Arizona judge dismisses GOP election lawsuit

From CNN’s Kara Scannell

An Arizona state judge threw out the Arizona Republican Party’s lawsuit seeking a broader audit of votes cast on Election Day which county lawyers warned could have delayed the state’s certification of ballots.

In a brief order, the judge dismissed the lawsuit with prejudice and denied the Arizona Republican Party’s request to amend its complaint. He also denied the party’s request for an injunction to block Maricopa County from certifying the election results. 

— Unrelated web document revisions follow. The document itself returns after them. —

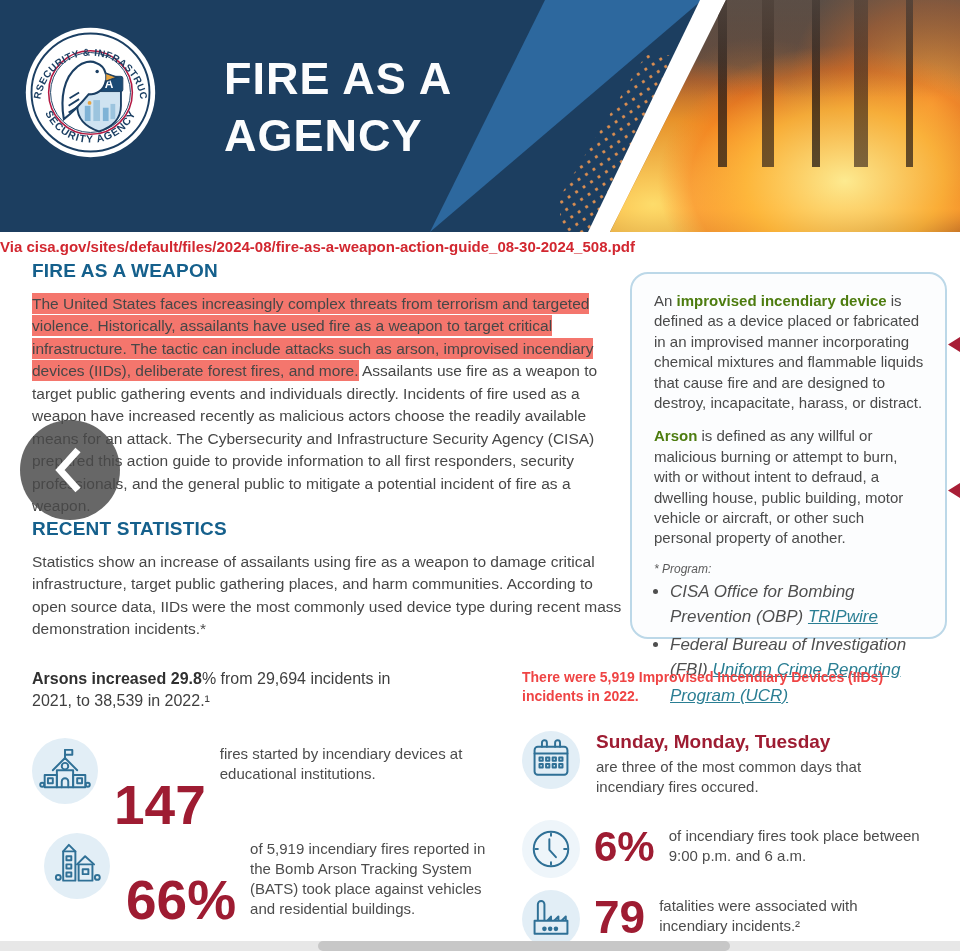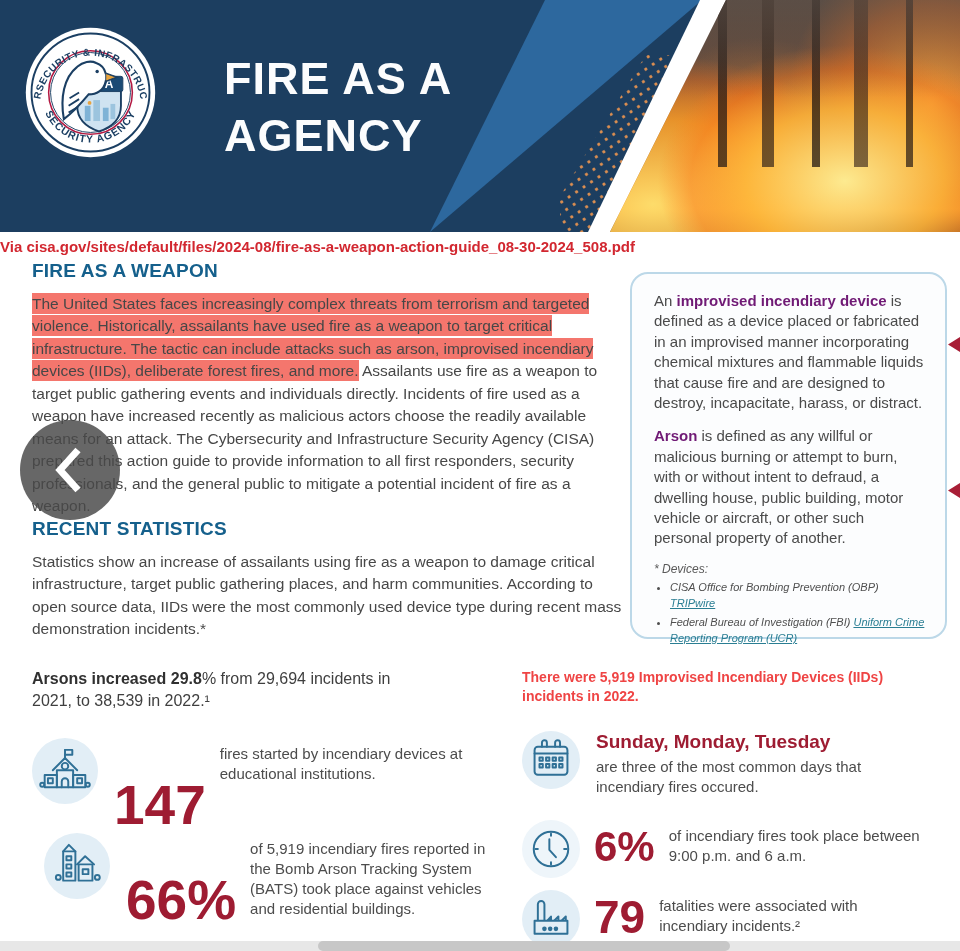"improvised incendiary device" .side-box b { color: #701a75 -> #4d7c0f }
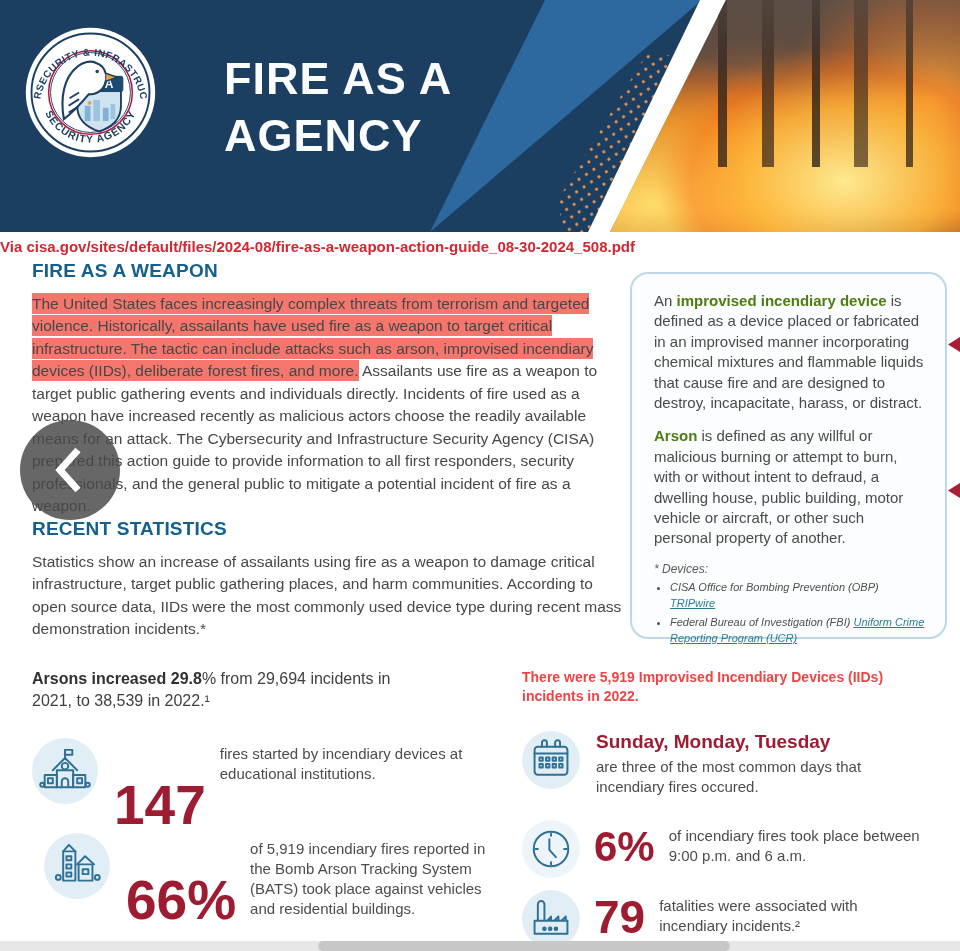"* Devices:" div.src-label { text: Devices -> Program }
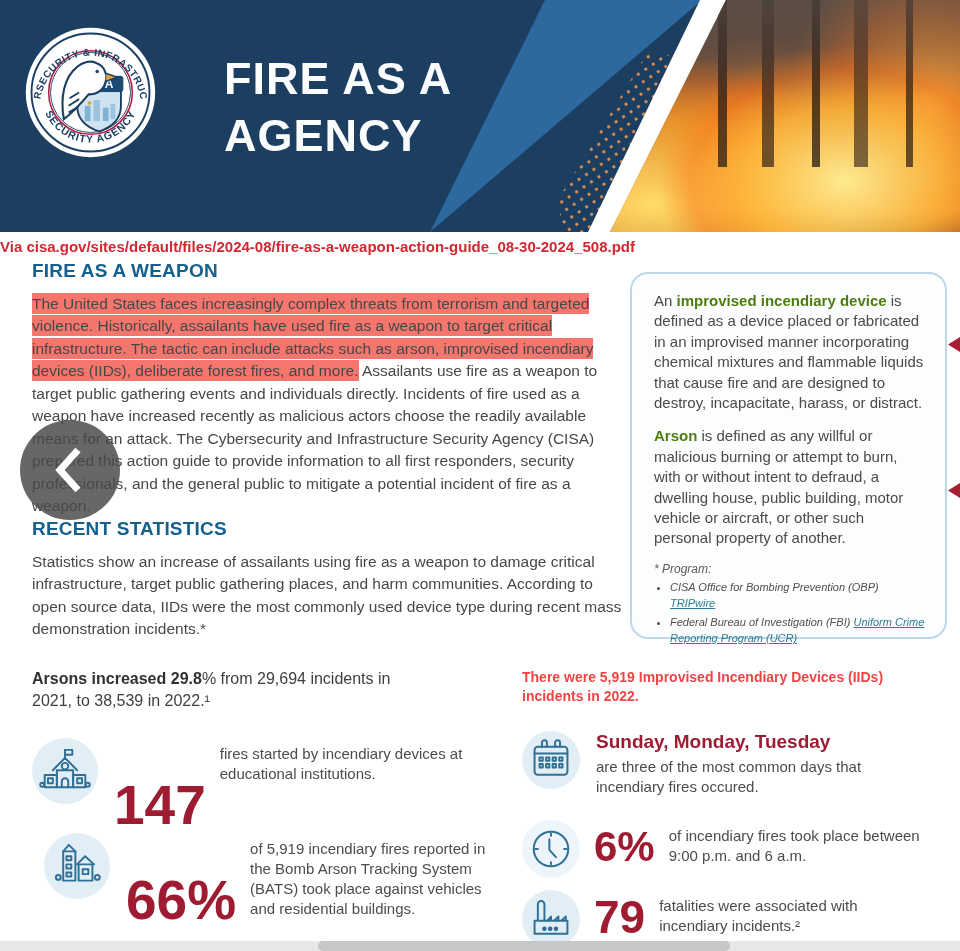"CISA Office for Bombing Prevention" .src-list li { font-size: 11px -> 17px }
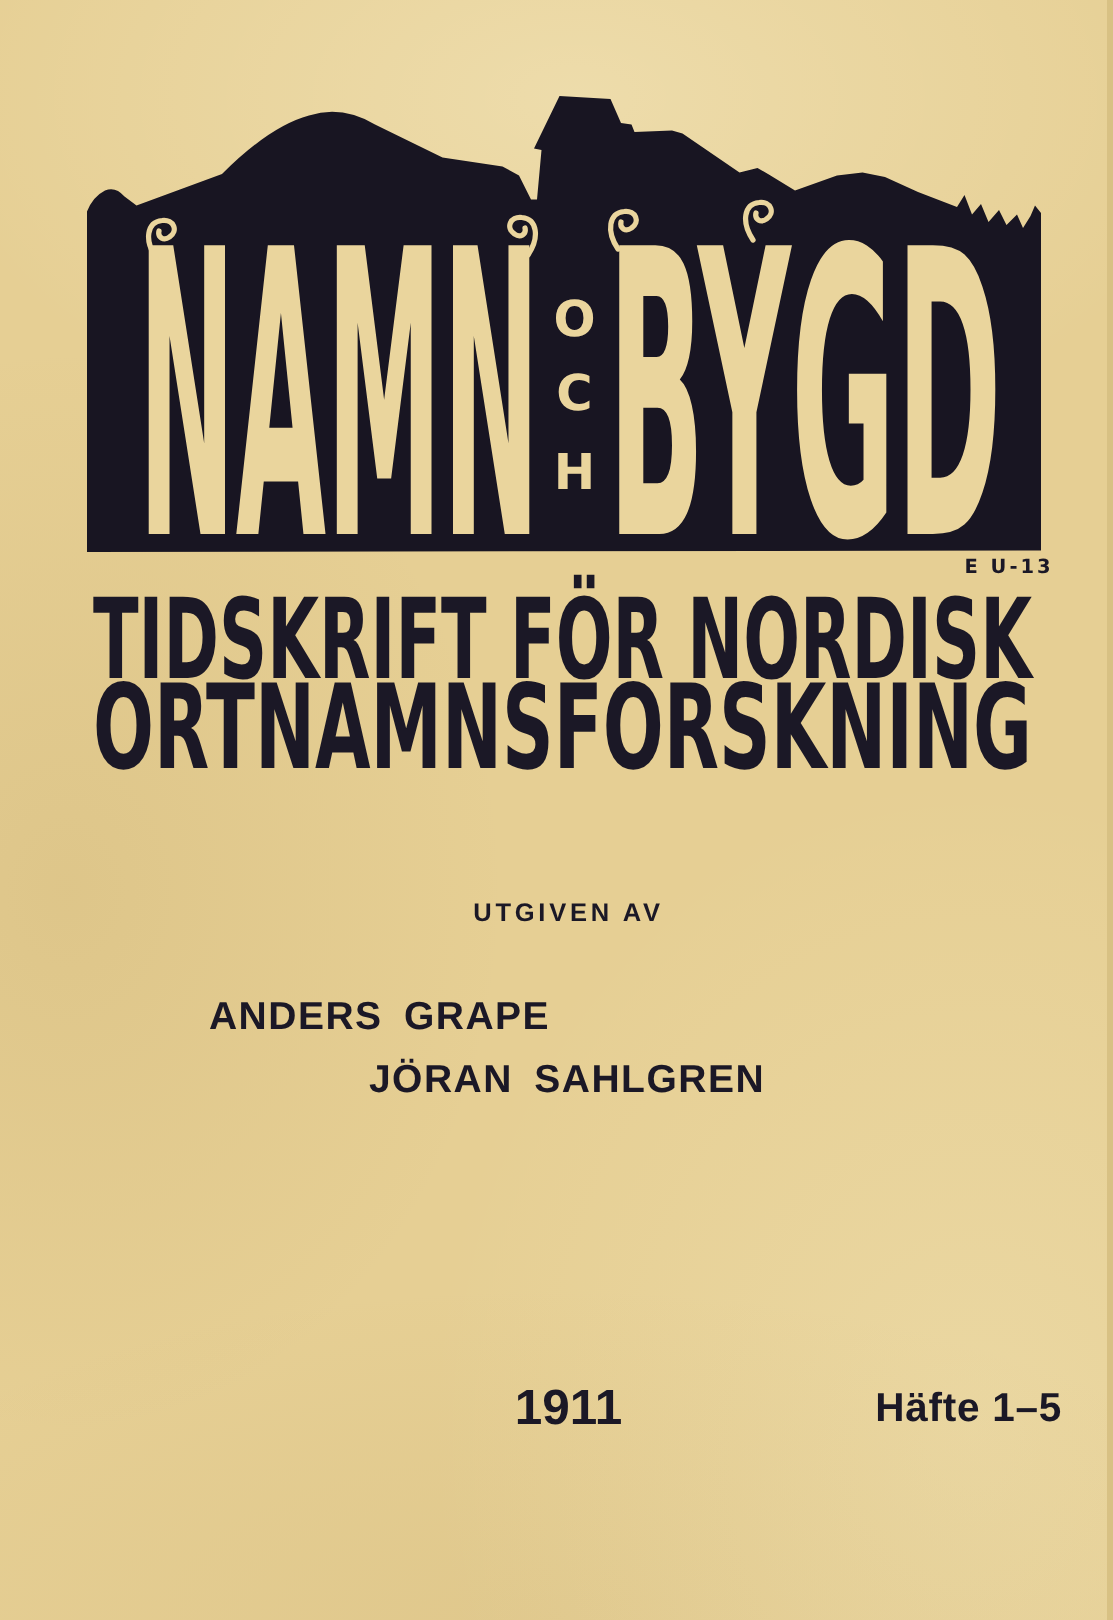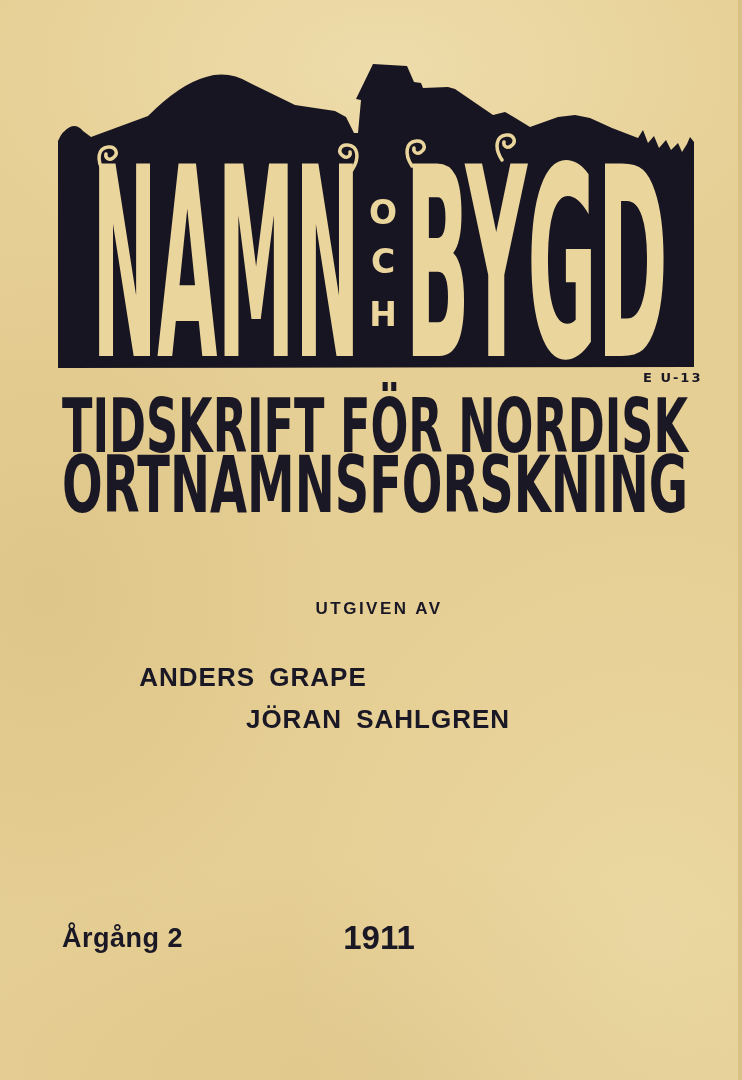"Årgång 2" div.abs { html: <div>Årgång 2</div> -> none }
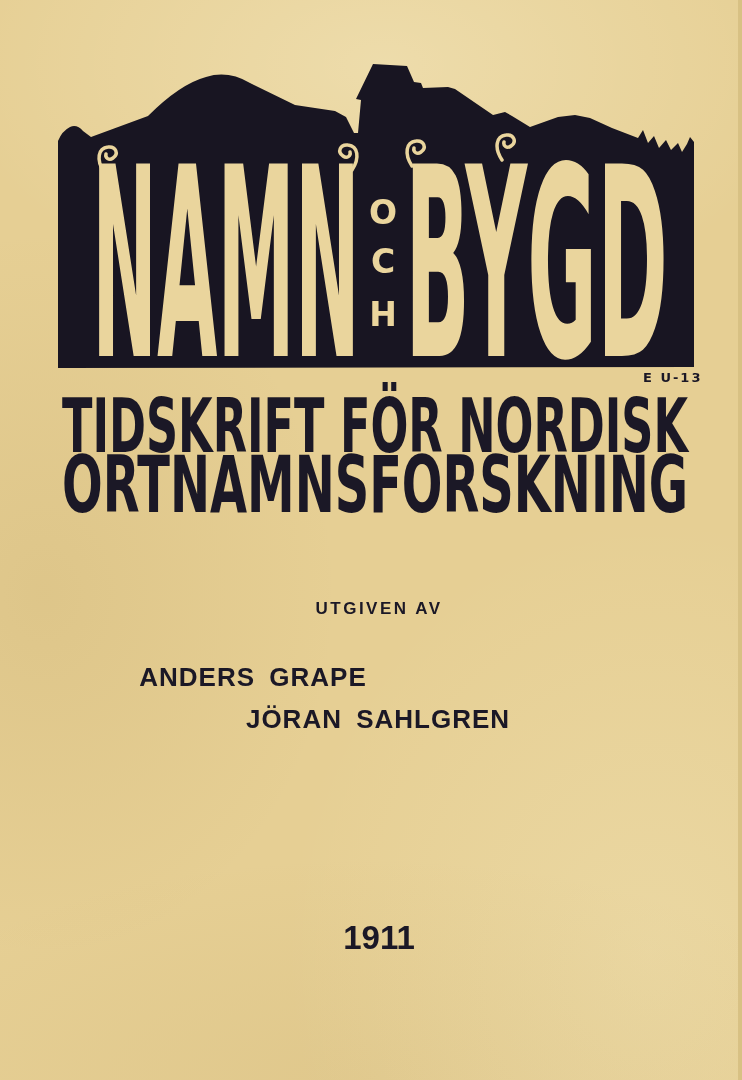"Häfte 1–5" div.abs { html: none -> <div>Häfte 1–5</div> }
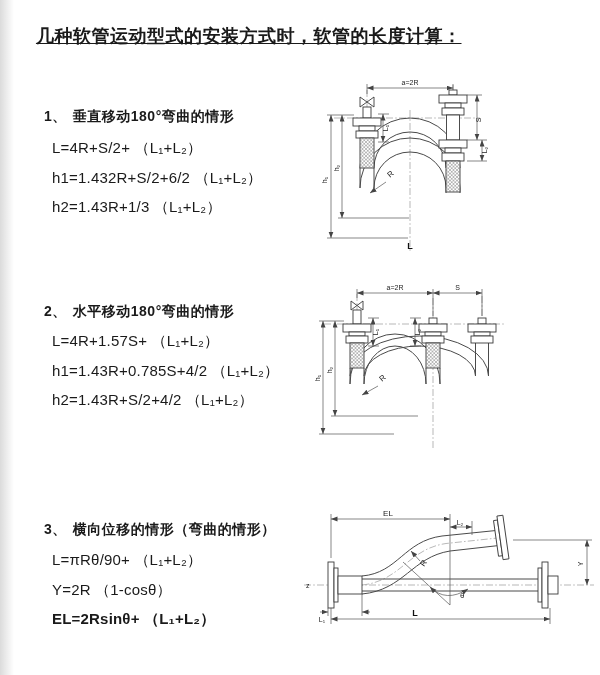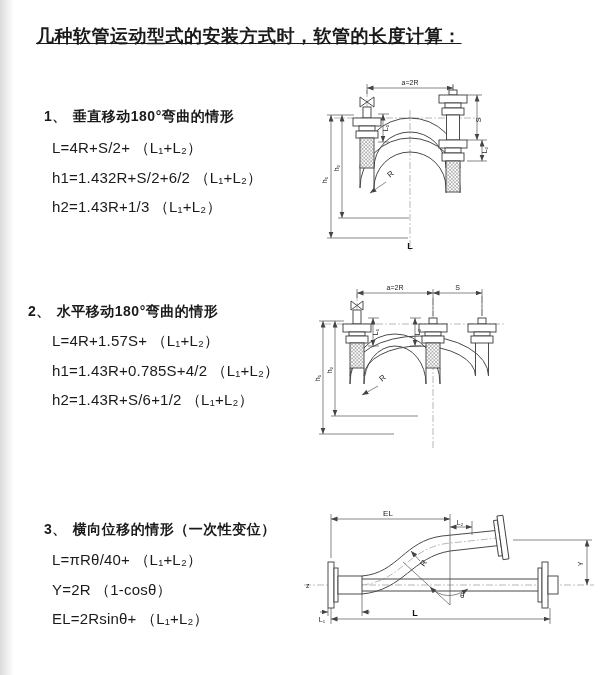"2、 水平移动180°弯曲的情形" div.sec-heading { left: 28px -> 44px }
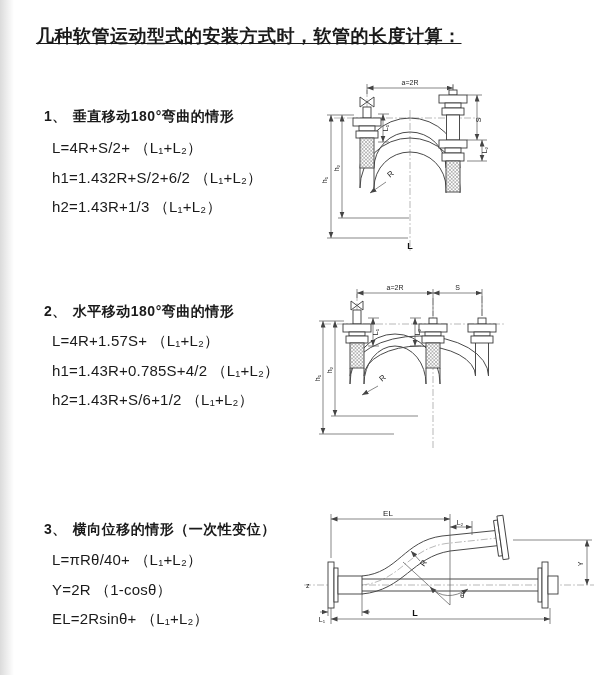"h2=1.43R+S/6+1/2 （L₁+L₂）" div.formula { text: 1.43R+S/6+1/2 -> 1.43R+S/2+4/2 }
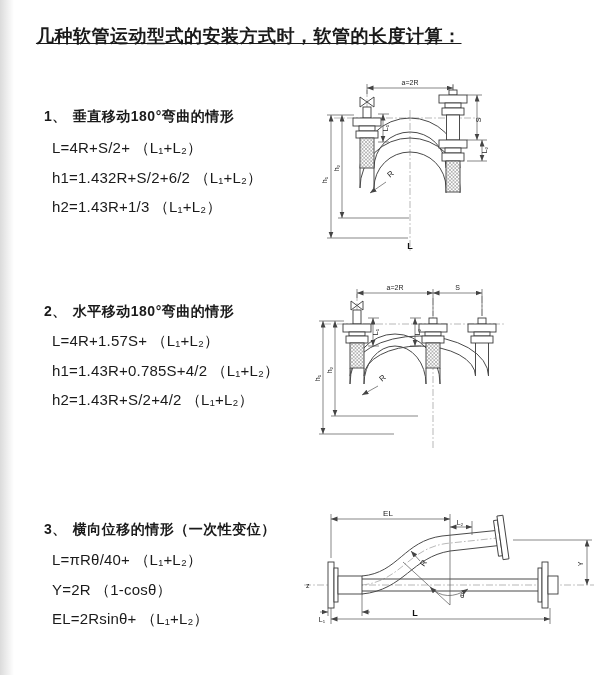"横向位移的情形（一次性变位）" span { text: 一次性变位 -> 弯曲的情形 }
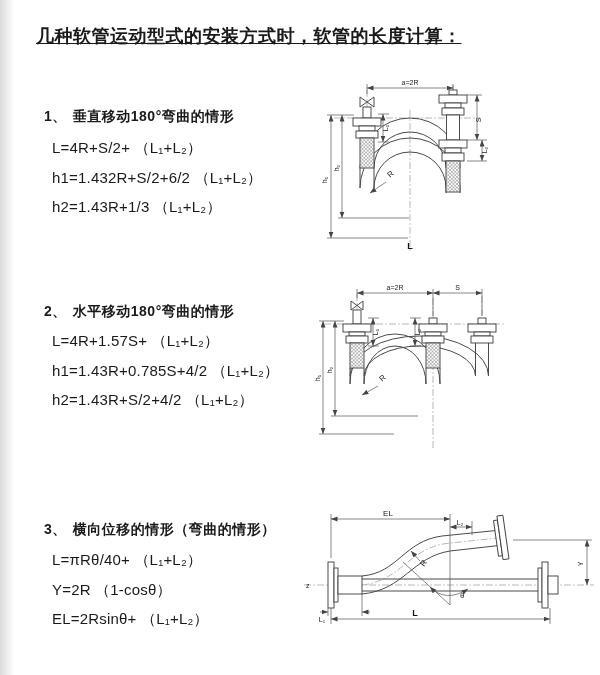"L=πRθ/40+ （L₁+L₂）" div.formula { text: πRθ/40+ -> πRθ/90+ }
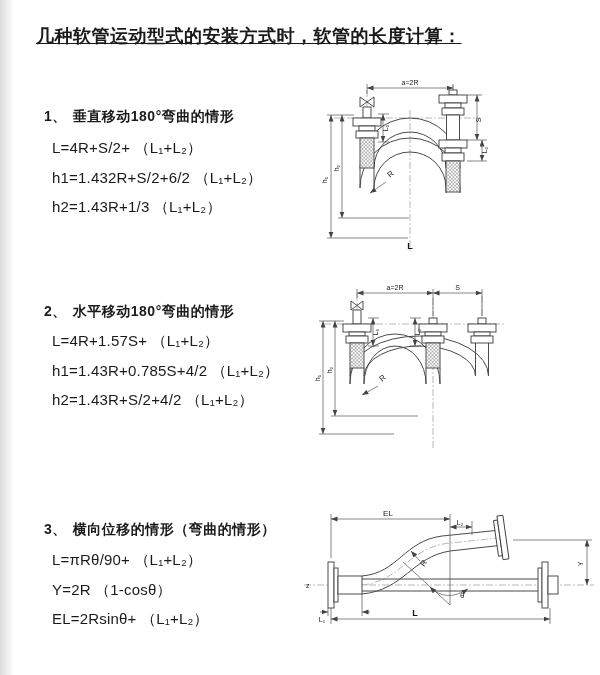"EL=2Rsinθ+ （L₁+L₂）" div.formula { font-weight: none -> bold }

The judge said a fuller order explaining the decision will follow.

20 min ago

Biden will meet with Pelosi and Schumer in-person tomorrow

From CNN’s Jessica Dean and Arlette Saenz

House Speaker Nancy Pelosi speaks alongside Senate Minority Leader Chuck Schumer during a joint press conference on November 12 in Washington, DC.
House Speaker Nancy Pelosi speaks alongside Senate Minority Leader Chuck Schumer during a joint press conference on November 12 in Washington, DC. Samuel Corum/Getty Images

President-elect Joe Biden and Vice President-elect Kamala Harris will meet with House Speaker Nancy Pelosi and Senate Minority Leader Chuck Schumer in Wilmington, Delaware, on Friday, according to a transition official.

This will be the first in-person meeting for Biden, Pelosi and Schumer since he won the election.

Bloomberg was the first to report the news.

1 hr 12 min ago

Biden campaign says Giuliani’s press conference exposes “absurdity” of Trump’s unfounded election claims

From CNN’s Sarah Mucha, Tara Subramaniam and Holmes Lybrand 

Rudy Giuliani speaks during a news conference at the Republican National Committee headquarters on November 19 in Washington, DC.
Rudy Giuliani speaks during a news conference at the Republican National Committee headquarters on November 19 in Washington, DC. Jacquelyn Martin/AP

Joe Biden’s campaign called the fact-free press conference held by Rudy Giuliani and President Trump’s legal team earlier today, a “spectacle” that exposed the “absurdity of the President’s thoroughly discredited claims of voter fraud.” 

The roughly 90-minute briefing, led by Giuliani, was overflowing with falsehoods and conspiracy theories as the President’s legal team laid out its case for widespread voter fraud in the election.

At no point did Trump’s legal team offer any proof for their allegations of widespread fraud. 

Many of their specific claims have already been refuted by federal election security experts and a wide, bipartisan array of election administrators across the country.  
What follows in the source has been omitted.